> [WHAT THE EXERCISE ASKS]: From the records below, copy each line that has the word "Verification" in it.

** Opening RECORDS SUPPLIED block **

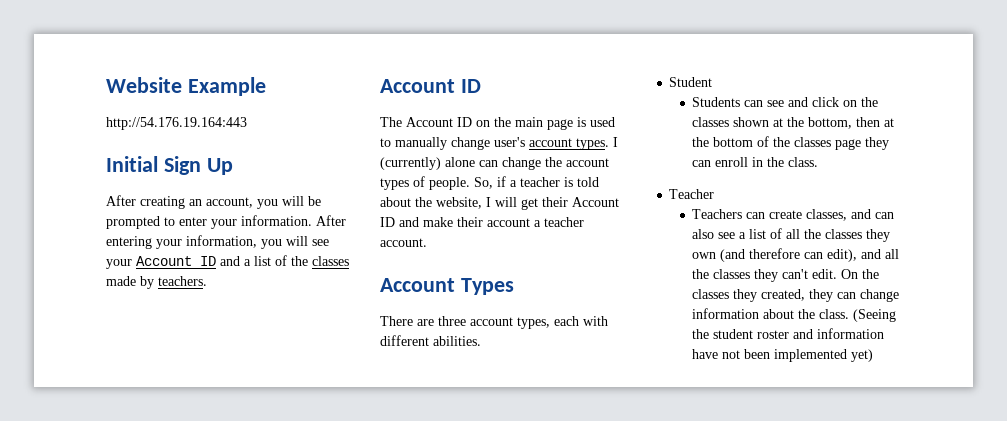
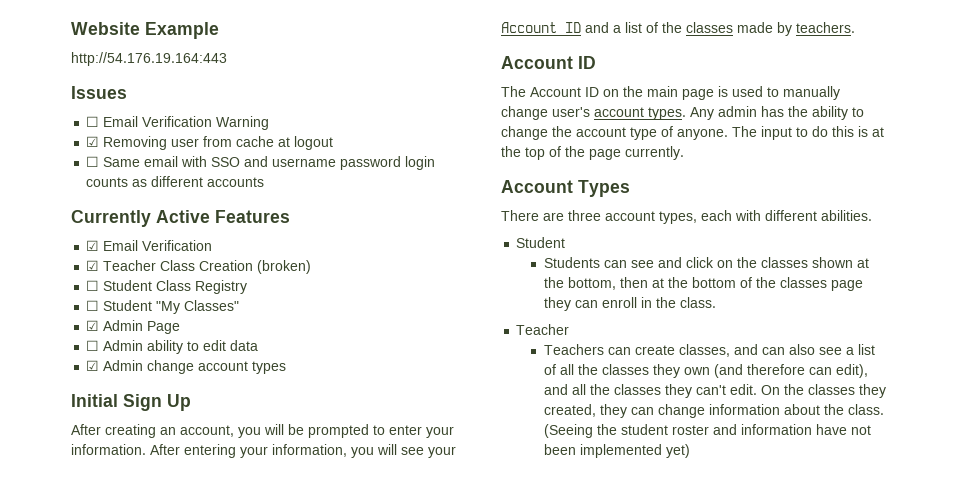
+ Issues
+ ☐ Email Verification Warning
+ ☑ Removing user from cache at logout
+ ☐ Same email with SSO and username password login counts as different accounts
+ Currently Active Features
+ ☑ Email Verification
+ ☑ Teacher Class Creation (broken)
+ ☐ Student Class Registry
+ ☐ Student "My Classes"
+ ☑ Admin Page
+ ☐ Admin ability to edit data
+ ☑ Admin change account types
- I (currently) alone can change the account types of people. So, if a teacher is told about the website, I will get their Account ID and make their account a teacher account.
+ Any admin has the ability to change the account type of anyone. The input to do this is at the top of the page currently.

** Closing RECORDS SUPPLIED block **
** Opening RECORDS SUPPLIED block **

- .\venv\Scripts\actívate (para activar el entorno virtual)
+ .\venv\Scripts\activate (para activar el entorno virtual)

** Closing RECORDS SUPPLIED block **

> [RESULT OF THIS EXERCISE]:
+ ☐ Email Verification Warning
+ ☑ Email Verification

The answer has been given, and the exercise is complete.